**Prompt**
Each entry should be set down again verbatim, with the images omitted.

#### Extracted data ####

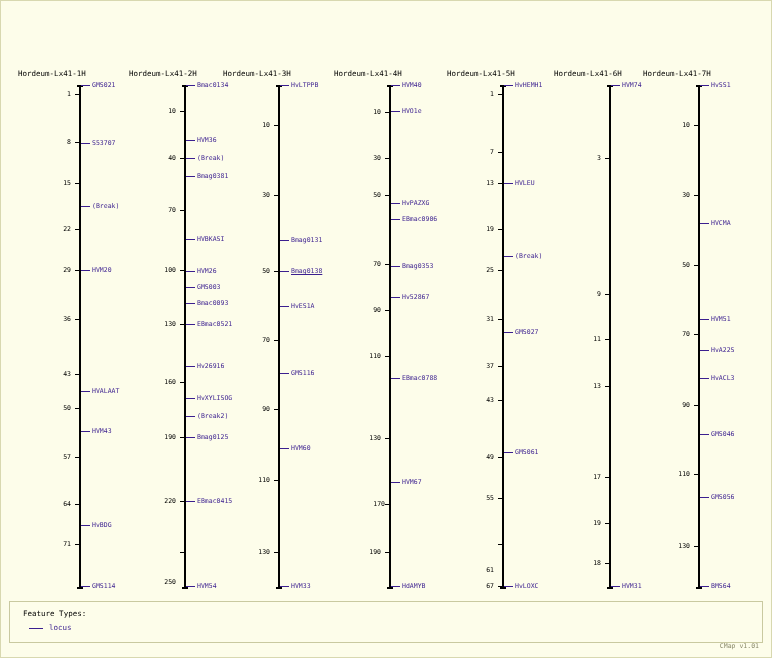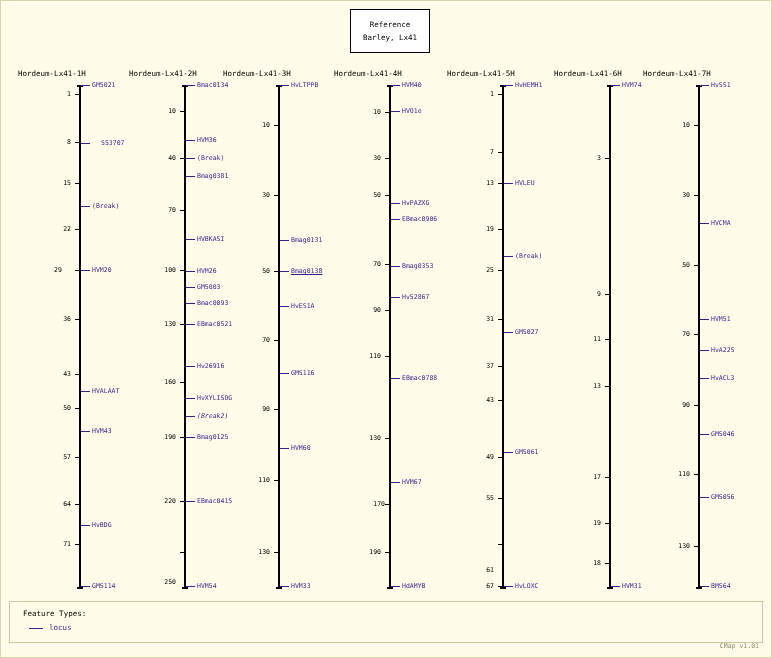--- a/index.html
+++ b/index.html
@@ -53,10 +53,6 @@
 
 <div id="root">
 
-  <div class="ref-box">
-    <div>Reference</div>
-    <div>Barley, Lx41</div>
-  </div>
 
   <div id="maps-container">
       <div class="map-title" style="left: 17px;">Hordeum-Lx41-1H</div>

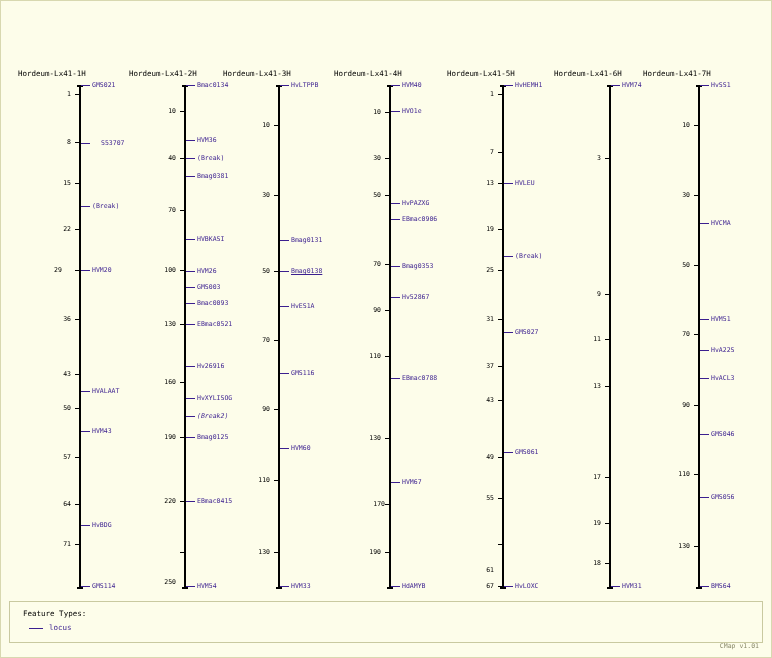--- a/index.html
+++ b/index.html
@@ -87,7 +87,7 @@
       </div>
       <div class="feature">
         <div class="dash" style="left: 80px; top: 142px;"></div>
-        <div class="flabel" style="left: 100px; top: 138px;">S53707</div>
+        <div class="flabel" style="left: 91px; top: 138px;">S53707</div>
       </div>
       <div class="feature">
         <div class="dash" style="left: 80px; top: 205px;"></div>

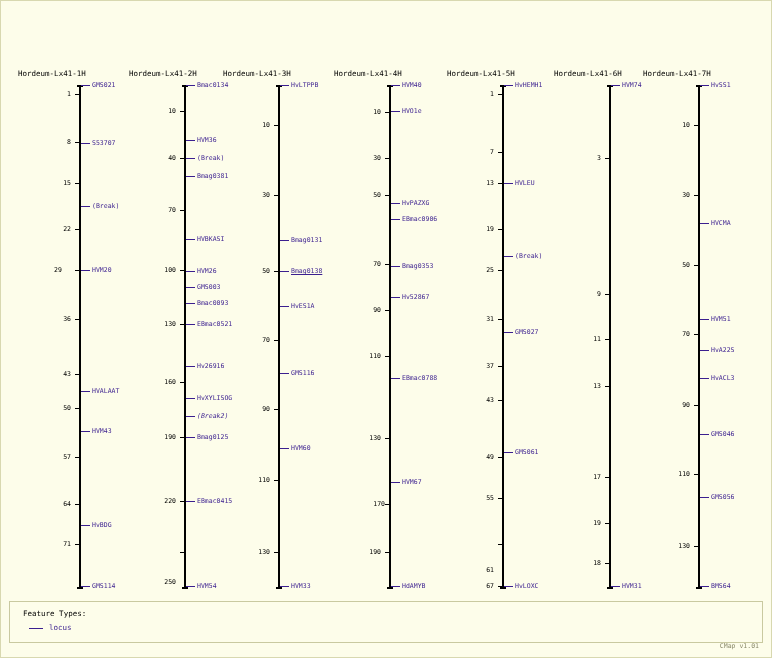--- a/index.html
+++ b/index.html
@@ -68,7 +68,7 @@
       <div class="tick" style="left: 74px; top: 228px;"></div>
       <div class="tick-label" style="left: 44px; top: 224px; width: 26px;">22</div>
       <div class="tick" style="left: 74px; top: 269px;"></div>
-      <div class="tick-label" style="left: 44px; top: 265px; width: 26px; text-align: center;">29</div>
+      <div class="tick-label" style="left: 44px; top: 265px; width: 26px;">29</div>
       <div class="tick" style="left: 74px; top: 318px;"></div>
       <div class="tick-label" style="left: 44px; top: 314px; width: 26px;">36</div>
       <div class="tick" style="left: 74px; top: 373px;"></div>

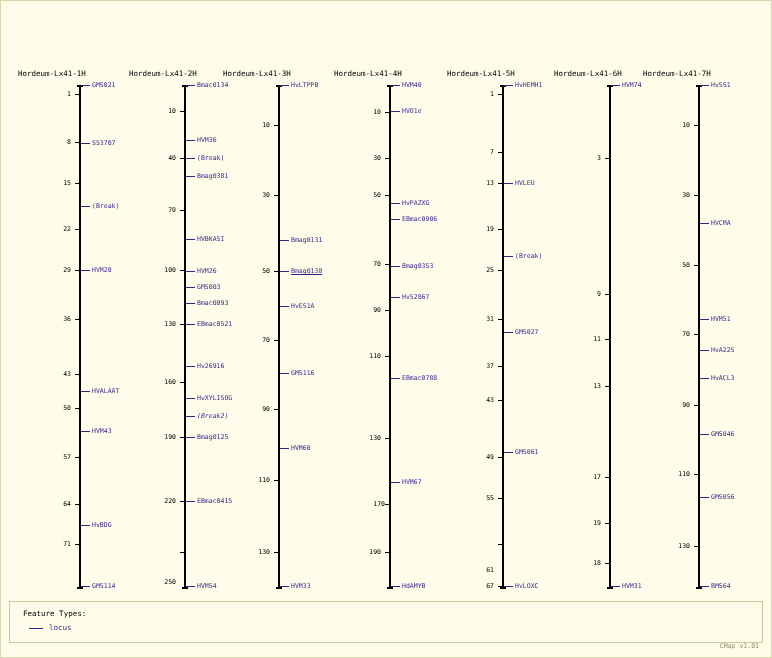--- a/index.html
+++ b/index.html
@@ -181,7 +181,7 @@
       </div>
       <div class="feature">
         <div class="dash" style="left: 185px; top: 415px;"></div>
-        <div class="flabel" style="left: 196px; top: 411px; font-style: italic;">(Break2)</div>
+        <div class="flabel" style="left: 196px; top: 411px;">(Break2)</div>
       </div>
       <div class="feature">
         <div class="dash" style="left: 185px; top: 436px;"></div>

####

**Exercise answer**
--- a/index.html
+++ b/index.html
@@ -53,10 +53,6 @@
 
 <div id="root">
 
-  <div class="ref-box">
-    <div>Reference</div>
-    <div>Barley, Lx41</div>
-  </div>
 
   <div id="maps-container">
       <div class="map-title" style="left: 17px;">Hordeum-Lx41-1H</div>

--- a/index.html
+++ b/index.html
@@ -87,7 +87,7 @@
       </div>
       <div class="feature">
         <div class="dash" style="left: 80px; top: 142px;"></div>
-        <div class="flabel" style="left: 100px; top: 138px;">S53707</div>
+        <div class="flabel" style="left: 91px; top: 138px;">S53707</div>
       </div>
       <div class="feature">
         <div class="dash" style="left: 80px; top: 205px;"></div>

--- a/index.html
+++ b/index.html
@@ -68,7 +68,7 @@
       <div class="tick" style="left: 74px; top: 228px;"></div>
       <div class="tick-label" style="left: 44px; top: 224px; width: 26px;">22</div>
       <div class="tick" style="left: 74px; top: 269px;"></div>
-      <div class="tick-label" style="left: 44px; top: 265px; width: 26px; text-align: center;">29</div>
+      <div class="tick-label" style="left: 44px; top: 265px; width: 26px;">29</div>
       <div class="tick" style="left: 74px; top: 318px;"></div>
       <div class="tick-label" style="left: 44px; top: 314px; width: 26px;">36</div>
       <div class="tick" style="left: 74px; top: 373px;"></div>

--- a/index.html
+++ b/index.html
@@ -181,7 +181,7 @@
       </div>
       <div class="feature">
         <div class="dash" style="left: 185px; top: 415px;"></div>
-        <div class="flabel" style="left: 196px; top: 411px; font-style: italic;">(Break2)</div>
+        <div class="flabel" style="left: 196px; top: 411px;">(Break2)</div>
       </div>
       <div class="feature">
         <div class="dash" style="left: 185px; top: 436px;"></div>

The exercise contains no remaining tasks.